* **Instructions to follow**:
Repeat exactly the lines of the entries below from the one with "shipping method: standard -> DPD" through the one with "total: 2859.14 -> 3141.33", both ends included, and nothing else.

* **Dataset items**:
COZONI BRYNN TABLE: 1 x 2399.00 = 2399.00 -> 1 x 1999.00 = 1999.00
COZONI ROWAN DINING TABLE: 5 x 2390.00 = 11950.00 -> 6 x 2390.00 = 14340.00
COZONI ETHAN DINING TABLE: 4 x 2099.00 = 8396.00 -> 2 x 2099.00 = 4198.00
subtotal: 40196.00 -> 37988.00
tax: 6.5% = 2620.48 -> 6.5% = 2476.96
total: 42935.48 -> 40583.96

--

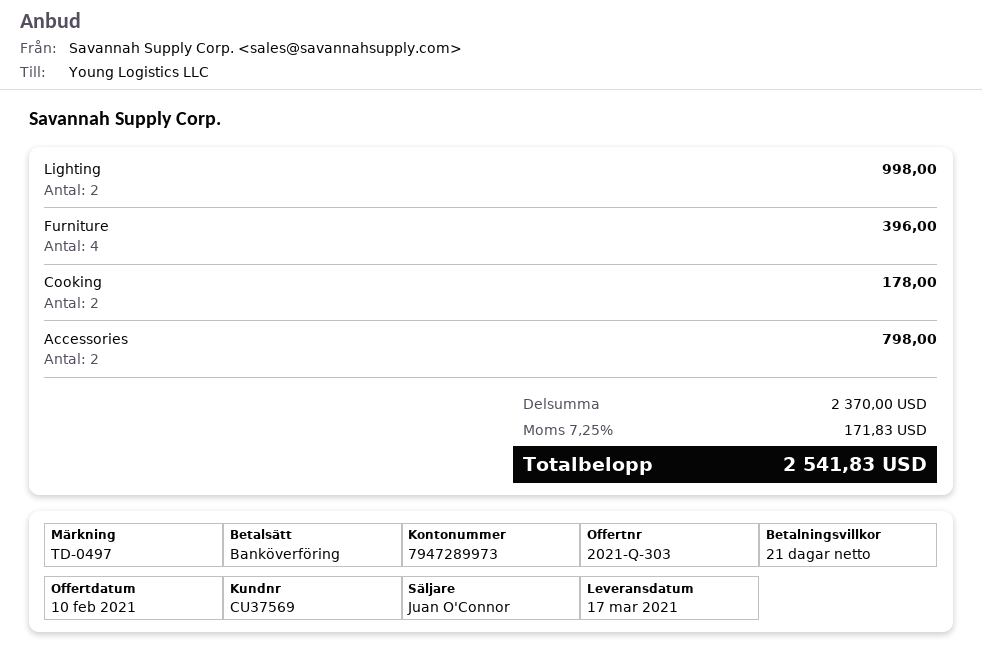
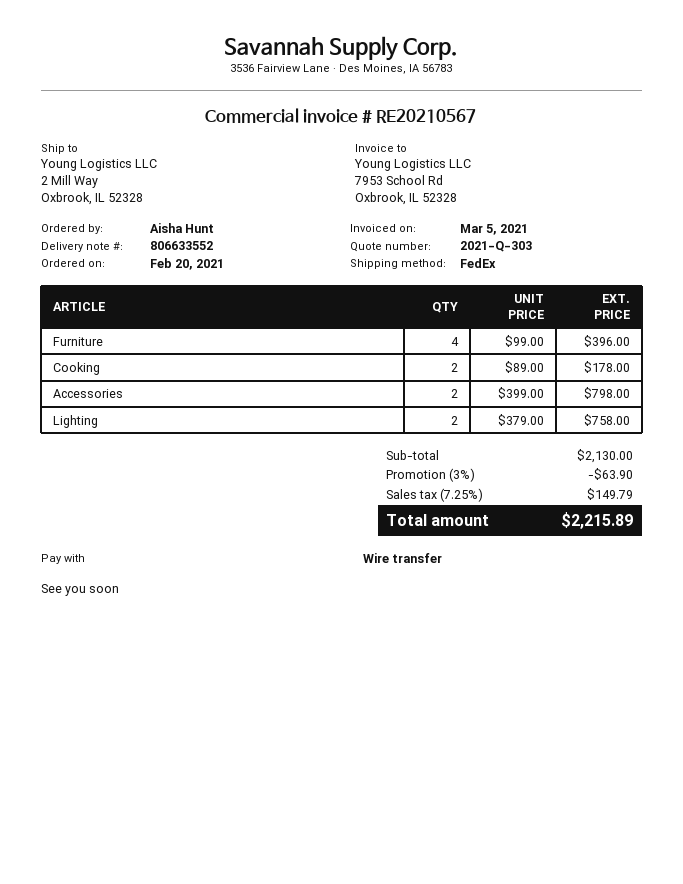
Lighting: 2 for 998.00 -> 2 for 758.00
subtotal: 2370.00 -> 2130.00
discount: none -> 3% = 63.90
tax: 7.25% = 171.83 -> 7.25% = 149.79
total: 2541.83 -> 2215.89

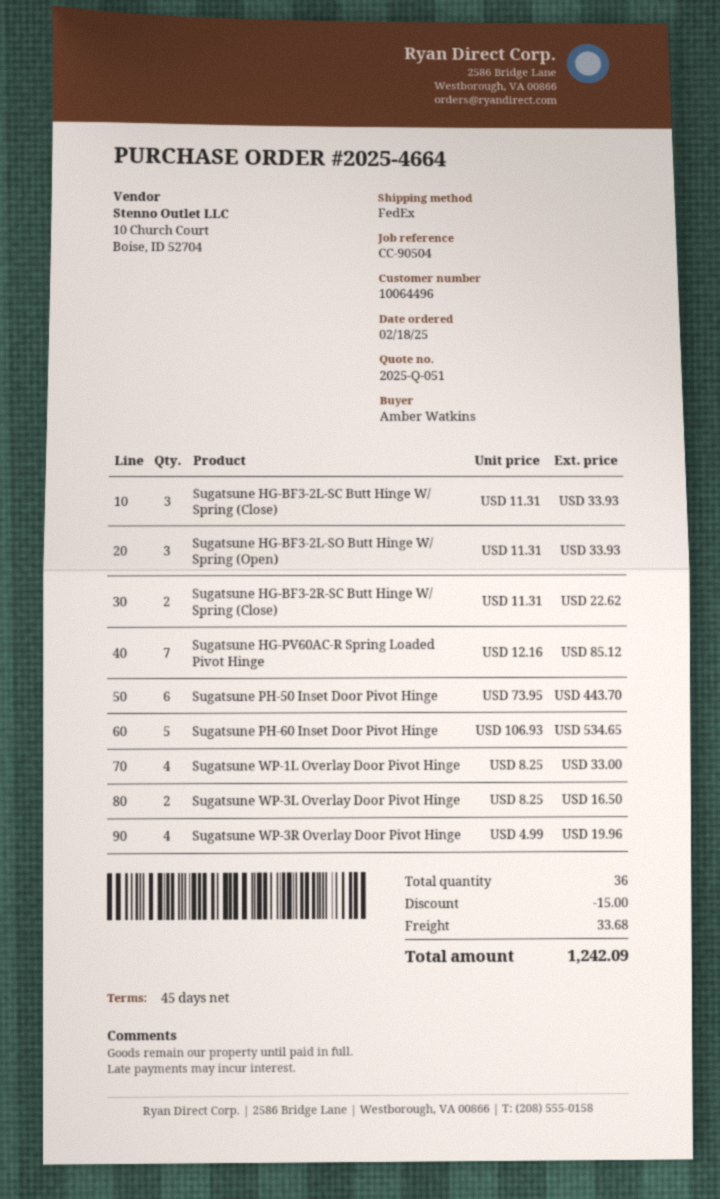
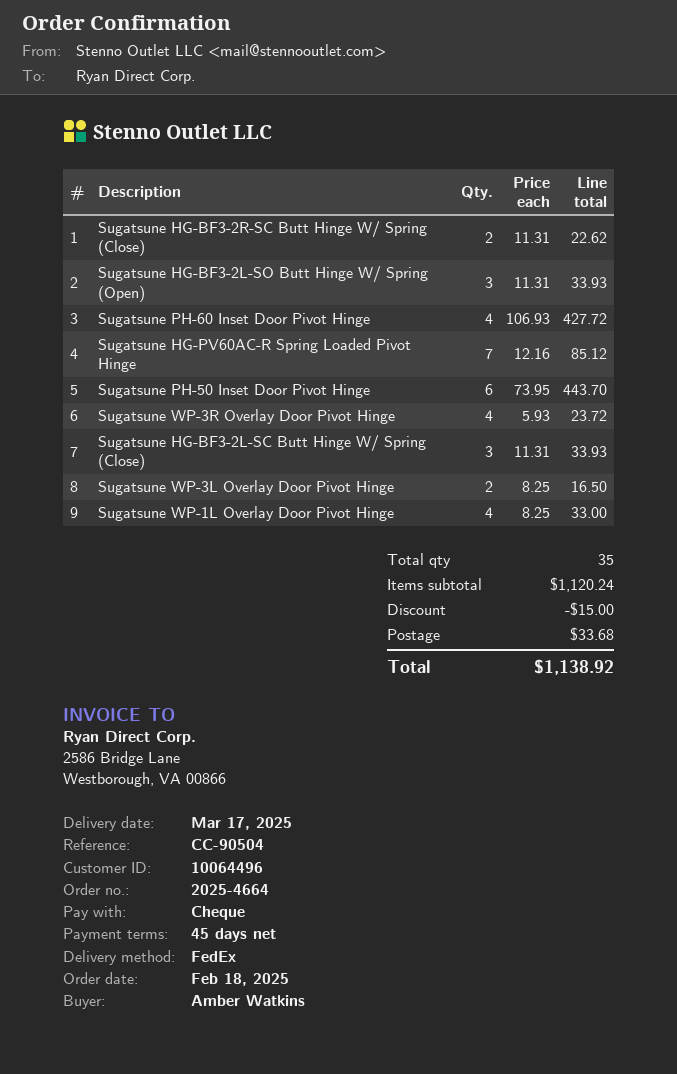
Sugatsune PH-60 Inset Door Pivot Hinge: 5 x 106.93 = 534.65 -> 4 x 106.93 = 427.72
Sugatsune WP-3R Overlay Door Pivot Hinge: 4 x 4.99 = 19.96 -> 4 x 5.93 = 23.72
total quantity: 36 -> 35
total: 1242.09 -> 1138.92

==

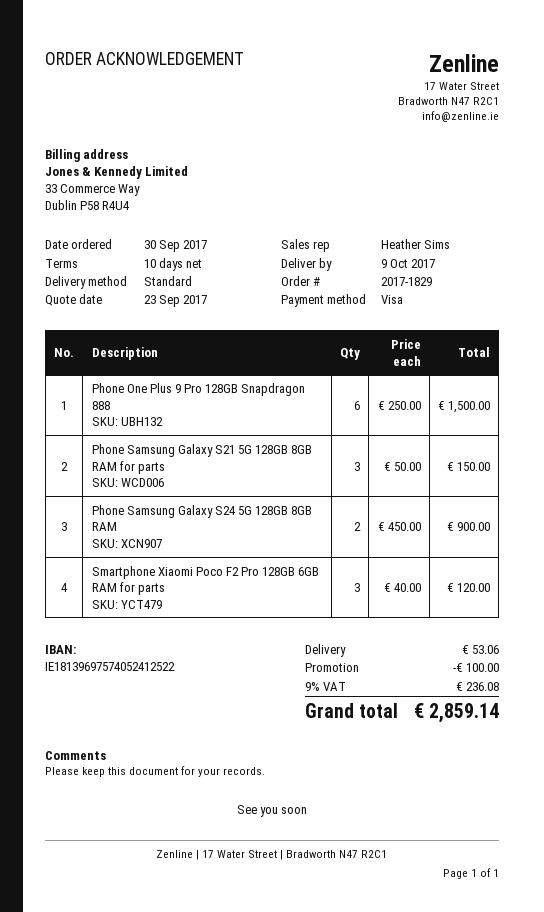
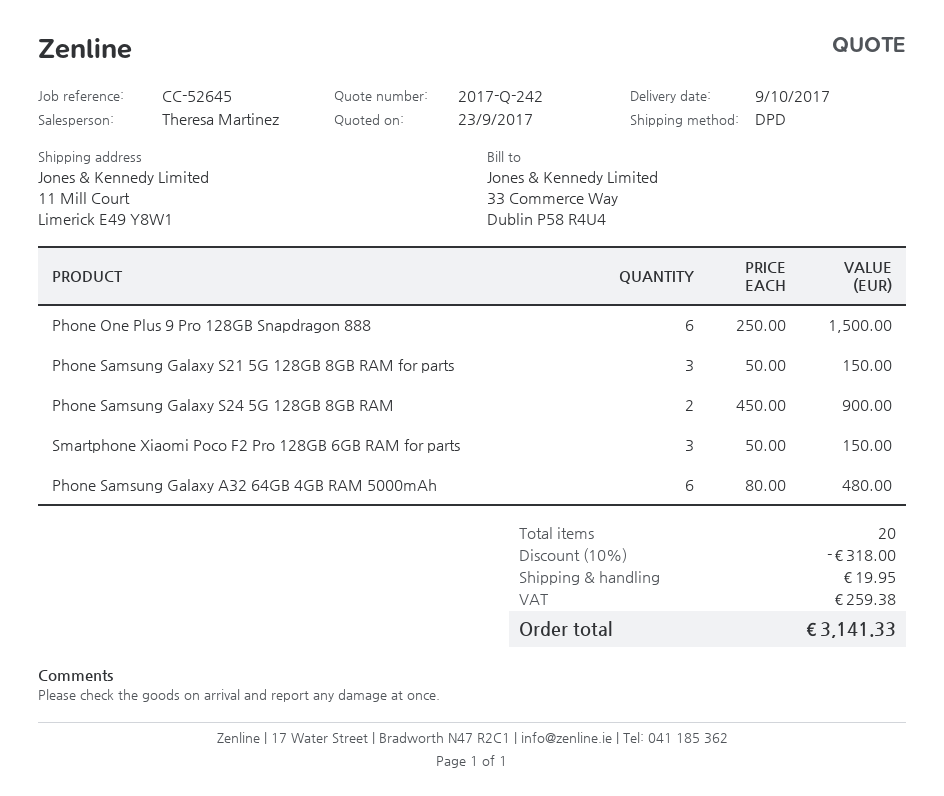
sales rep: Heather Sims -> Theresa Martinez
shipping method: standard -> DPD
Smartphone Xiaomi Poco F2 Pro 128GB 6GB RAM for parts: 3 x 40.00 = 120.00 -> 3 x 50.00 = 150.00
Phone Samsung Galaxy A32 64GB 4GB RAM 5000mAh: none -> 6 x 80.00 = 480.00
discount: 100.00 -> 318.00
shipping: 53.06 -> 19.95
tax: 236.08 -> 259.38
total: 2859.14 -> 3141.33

* **Task solution**:
shipping method: standard -> DPD
Smartphone Xiaomi Poco F2 Pro 128GB 6GB RAM for parts: 3 x 40.00 = 120.00 -> 3 x 50.00 = 150.00
Phone Samsung Galaxy A32 64GB 4GB RAM 5000mAh: none -> 6 x 80.00 = 480.00
discount: 100.00 -> 318.00
shipping: 53.06 -> 19.95
tax: 236.08 -> 259.38
total: 2859.14 -> 3141.33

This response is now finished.